The Impact for Aussie Dairy of Domestic Infant Formula Milk Powder Enhancement Action Plan in China

The Chinese National Development and Reform Commission, the Ministry of Industry and Information Technology and other seven ministries and commissions recently jointly issued the “Domestic Infant Formula Milk Powder Enhancement Action Plan”. The plan proposes to vigorously implement the “quality improvement, industrial upgrading, brand cultivation” action plan for domestic infant formula milk powder, and strive to stabilize the self-sufficiency level of infant formula milk powder by more than 60%. However, at present, the domestic market share of domestic milk powder is only about 40%, and 60% is imported milk powder.

At present, the price of domestically produced milk powder is generally high, and everyone is pushing high-end products to curb consumption growth. In comparison, imported milk powder prices are cheaper, especially for cross-border purchases of milk powder.

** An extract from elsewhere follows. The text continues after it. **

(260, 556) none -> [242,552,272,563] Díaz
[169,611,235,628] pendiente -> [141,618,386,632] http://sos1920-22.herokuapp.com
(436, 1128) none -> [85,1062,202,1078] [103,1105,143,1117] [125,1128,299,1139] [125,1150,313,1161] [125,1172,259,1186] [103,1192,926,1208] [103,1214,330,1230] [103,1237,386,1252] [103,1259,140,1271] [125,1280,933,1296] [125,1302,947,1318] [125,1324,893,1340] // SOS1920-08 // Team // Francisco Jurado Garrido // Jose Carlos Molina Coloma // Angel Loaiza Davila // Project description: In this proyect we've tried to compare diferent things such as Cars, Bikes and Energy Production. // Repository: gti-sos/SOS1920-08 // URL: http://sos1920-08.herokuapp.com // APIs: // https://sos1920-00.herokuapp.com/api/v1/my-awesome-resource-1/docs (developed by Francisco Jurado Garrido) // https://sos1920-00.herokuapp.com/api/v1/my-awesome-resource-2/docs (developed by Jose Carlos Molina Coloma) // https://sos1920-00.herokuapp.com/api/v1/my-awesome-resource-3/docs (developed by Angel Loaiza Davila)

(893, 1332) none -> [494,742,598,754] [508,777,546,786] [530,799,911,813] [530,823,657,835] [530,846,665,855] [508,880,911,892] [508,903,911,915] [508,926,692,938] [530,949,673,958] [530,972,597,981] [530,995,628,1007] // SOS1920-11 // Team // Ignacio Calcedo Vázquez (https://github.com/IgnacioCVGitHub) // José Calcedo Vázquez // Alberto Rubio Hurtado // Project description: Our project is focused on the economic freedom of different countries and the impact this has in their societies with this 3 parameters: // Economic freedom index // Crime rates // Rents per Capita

In addition to the price, consumer trust in domestic milk powder needs to be improved. Statistics show that imports and joint venture milk powder accounted for 80% of the first- and second-tier markets. Dairy experts believe that to improve the trust of domestic milk powder, it is necessary to increase transparency and allow consumers to access this information.

In this regard, it is also mentioned in the plan to further improve the food safety information disclosure system for the formulation of infant formula milk powder, sampling results, supervision and inspection.

In addition, the plan also mentioned the merger and reorganization of milk powder production enterprises, and clearly encouraged local governments to carry out mergers and acquisitions and eliminate backward production capacity through various methods such as mergers and acquisitions, agreement transfer, joint restructuring and shareholding.

From the perspective of the external environment, many experts believe that the decline in population growth in China is the biggest challenge facing the milk powder industry. If enterprises vigorously develop markets below the third-tier cities, this gap can be made up.

The plan also requires strengthening imported milk powder and cross-border e-commerce management to support domestic milk powder and standardize and promote industry development.